Dunque, dopo cinquant’anni, ha vinto Barbie, “superfemminile e bellissima, piena di vestiti, di scarpe e di borsette”, Barbie che a essere madre non ci pensa proprio, che insegna alle bambine “una vita femminile di consumi e di affermazioni sociali”, condannata “a una vita solitaria, individuale, immersa nella contemplazione di se stessa”. Altro che otto marzo. E’ questo l’amaro bilancio di Lucetta Scaraffia per la festa della donna (Il Riformista, 5 marzo).
Non è allegra, anche se per ragioni (quasi) opposte, anche Maria Laura Rodotà perché in questo 2009 “niente sembra più al sicuro, e tante femmine –soprattutto femmine- non si sentono molto bene”. “Perfino le iper-occupate iper-abbienti vengono maltrattate” (vedi Emma Marcegaglia paragonata a un “corvo” dal ministro Scajola) e, tutte quante, “non siamo davvero emancipate; né sul lavoro, né in famiglia, né per strada, né quando veniamo bombardate di spot e programmi tv con decerebrate svestite; né quando (orrore) pensiamo che il nostro corpo sia (parrebbe logico) nostro” (Corriere della sera, 8 marzo).

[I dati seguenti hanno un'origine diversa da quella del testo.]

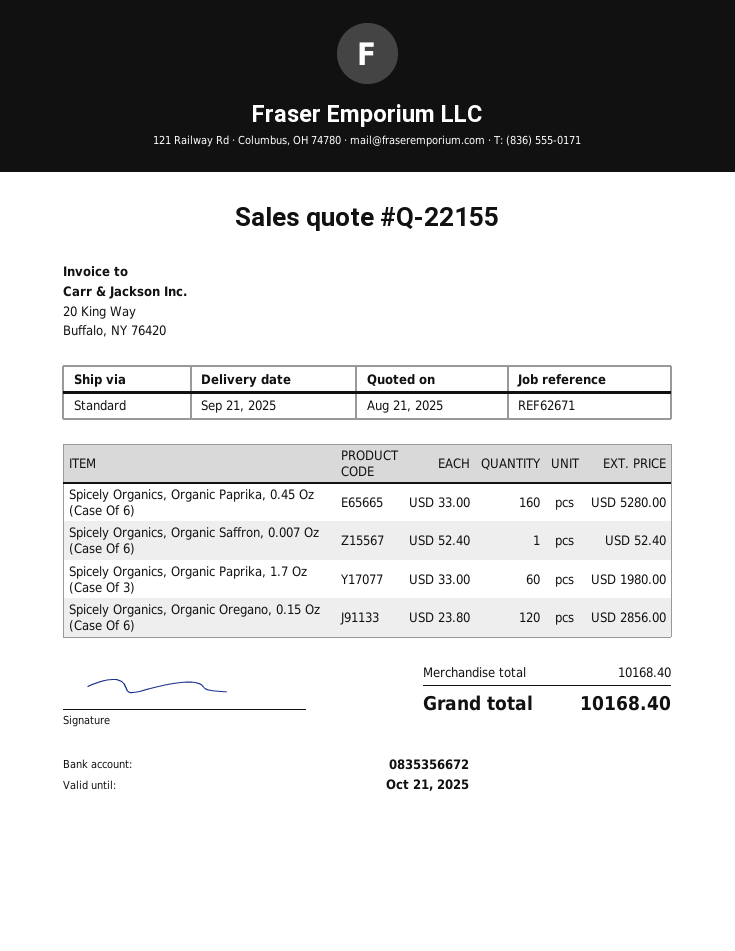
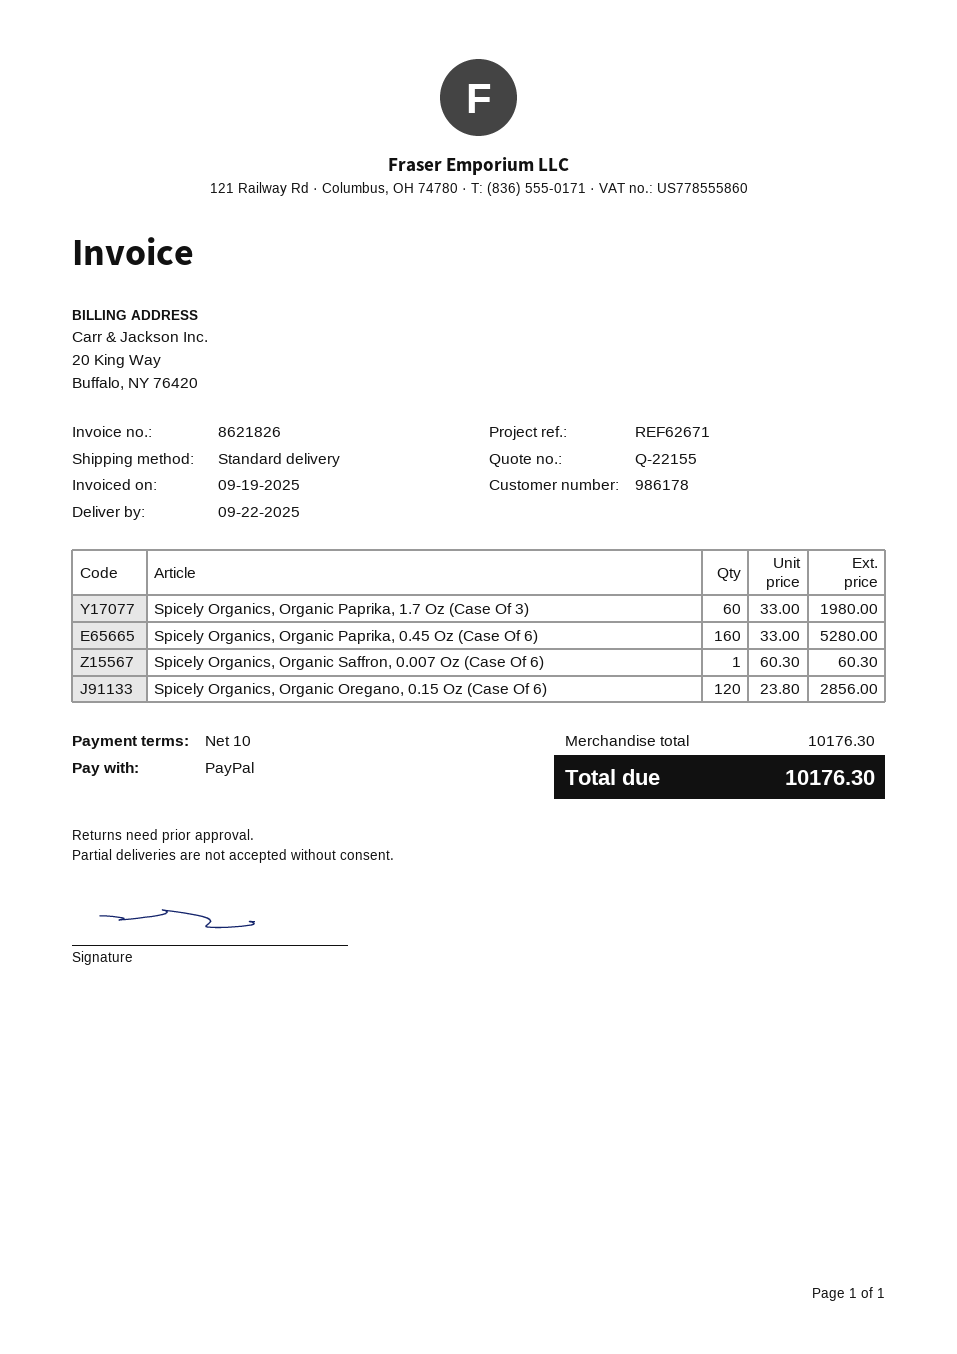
delivery date: 2025-09-21 -> 2025-09-22
Spicely Organics, Organic Saffron, 0.007 Oz (Case Of 6): 1 x 52.40 = 52.40 -> 1 x 60.30 = 60.30
subtotal: 10168.40 -> 10176.30
total: 10168.40 -> 10176.30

Maria Giovanna Maglie si unisce, a modo suo, al coro del disincanto e della sconfitta. Dopo aver scritto, il 7 marzo, che è meglio “un maschilista tronfio e disilluso” come Franco Califano che “la schiera di finti femministi mosci che ci predicano ogni giorno”, conclude, due giorni dopo, che “l’8 marzo del 2009 sarà ricordato come un giorno di grande silenzio delle donne, essendone invece gli uomini i protagonisti, nelle parole come nell’esercizio del dominio” (Il Giornale, 9 marzo).
Insomma: c’è poco da stare allegre. Eppure a leggere il sondaggio Swg proposto da Il Venerdì di Repubblica le donne italiane non sembrano così pessimiste né sembrano definitivamente asservite al modello Barbie. Infatti il 67 per cento crede che negli ultimi 10 anni il ruolo e il peso delle donne nella sfera sociale e pubblica sia aumentato; il 61 per cento che il femminismo abbia portato una maggiore libertà; il 58 per cento mette in cima alle priorità i figli (percentuale che cresce tra i 35 e i 54 anni) e, al secondo posto, il lavoro. Lavoro che è importante, molto importante, per il 98 per cento, perché rappresenta indipendenza economica e realizzazione di sé. Il 69 per cento però avrebbe voluto più figli. .Infatti il 51 per cento chiede più asili, scuola a tempo pieno, assistenza agli anziani.
Un sondaggio è un sondaggio, lo sappiamo, ma questo ci sembra rappresenti bene l’aria che tira tra le donne. Che non è la stessa che si respira tra le opinioniste dei quotidiani.